_TASK ITEM:_
Type out the whole listing again exactly, pictures omitted.

_SOURCE DATA:_
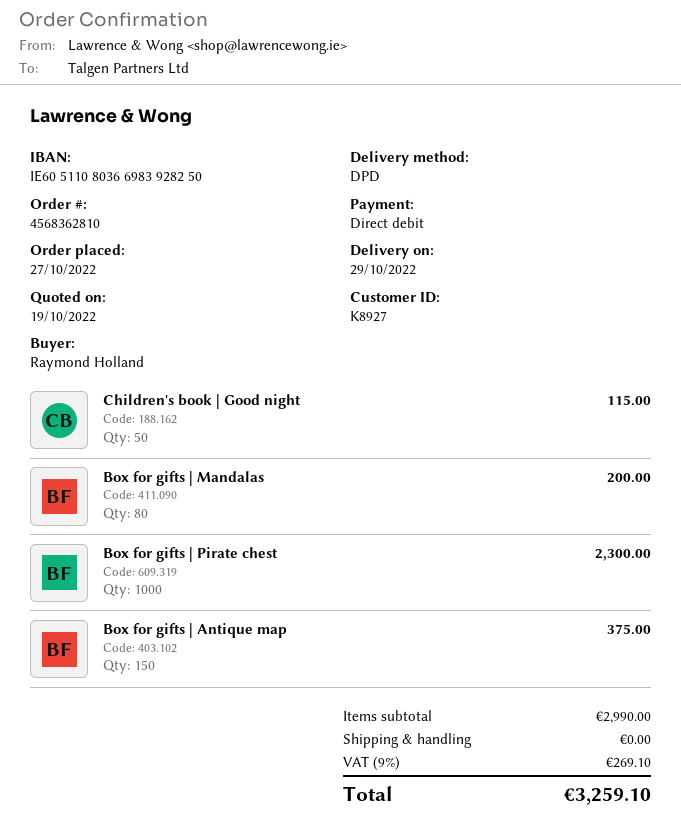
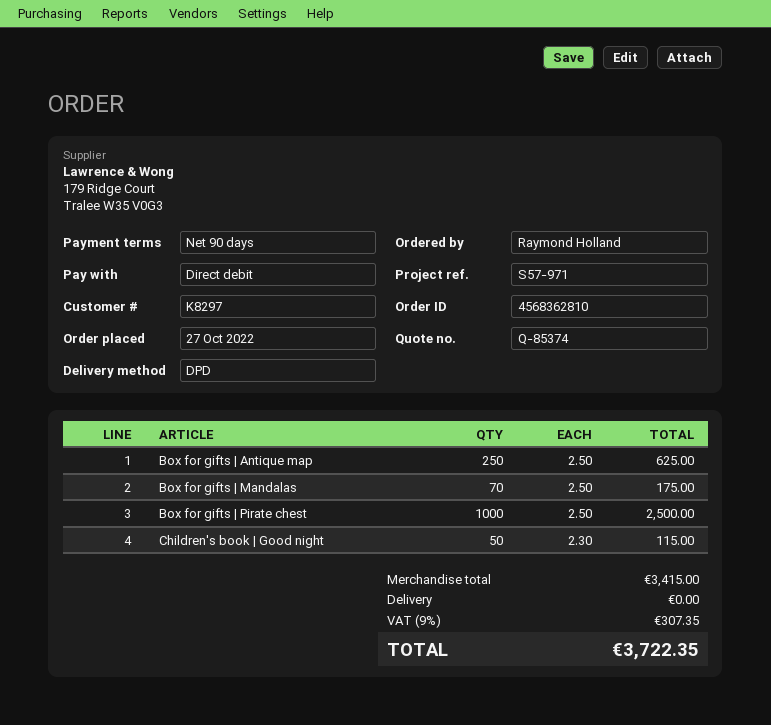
customer number: K8927 -> K8297
Box for gifts | Mandalas: 80 for 200.00 -> 70 for 175.00
Box for gifts | Pirate chest: 1000 for 2300.00 -> 1000 for 2500.00
Box for gifts | Antique map: 150 for 375.00 -> 250 for 625.00
subtotal: 2990.00 -> 3415.00
tax: 9% = 269.10 -> 9% = 307.35
total: 3259.10 -> 3722.35

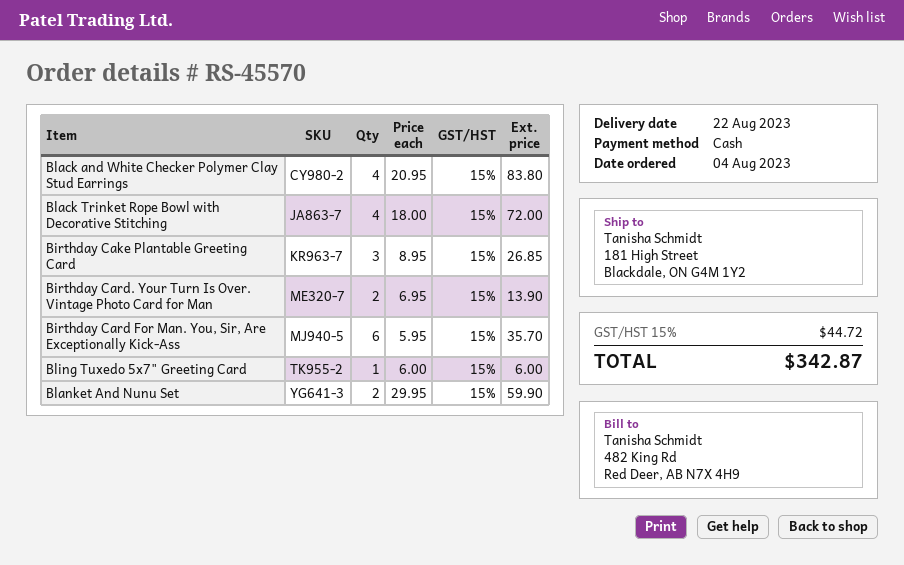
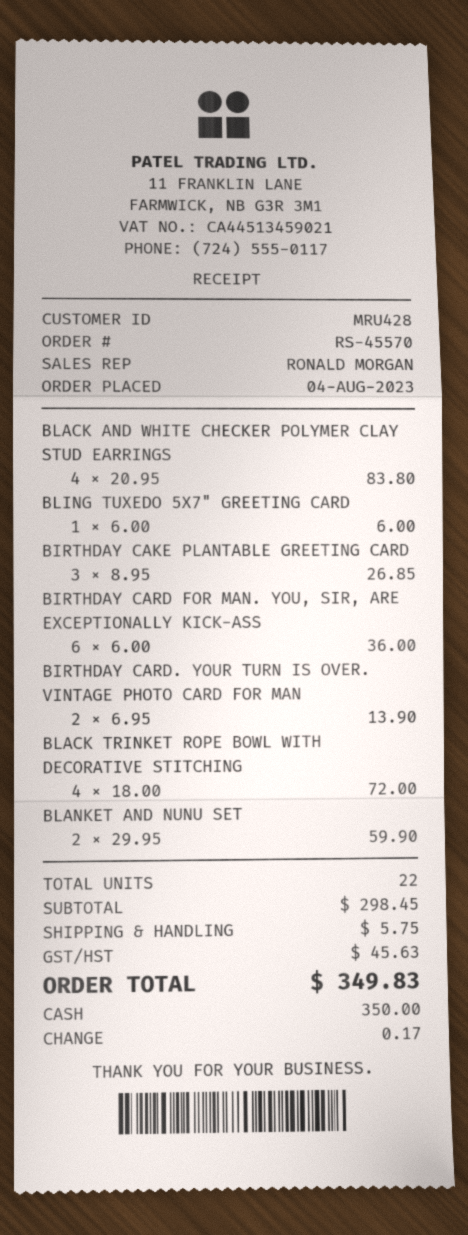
Birthday Card For Man. You, Sir, Are Exceptionally Kick-Ass: 6 x 5.95 = 35.70 -> 6 x 6.00 = 36.00
shipping: none -> 5.75
tax: 44.72 -> 45.63
total: 342.87 -> 349.83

_RESULT FOR THIS TASK:_
customer number: K8927 -> K8297
Box for gifts | Mandalas: 80 for 200.00 -> 70 for 175.00
Box for gifts | Pirate chest: 1000 for 2300.00 -> 1000 for 2500.00
Box for gifts | Antique map: 150 for 375.00 -> 250 for 625.00
subtotal: 2990.00 -> 3415.00
tax: 9% = 269.10 -> 9% = 307.35
total: 3259.10 -> 3722.35

Birthday Card For Man. You, Sir, Are Exceptionally Kick-Ass: 6 x 5.95 = 35.70 -> 6 x 6.00 = 36.00
shipping: none -> 5.75
tax: 44.72 -> 45.63
total: 342.87 -> 349.83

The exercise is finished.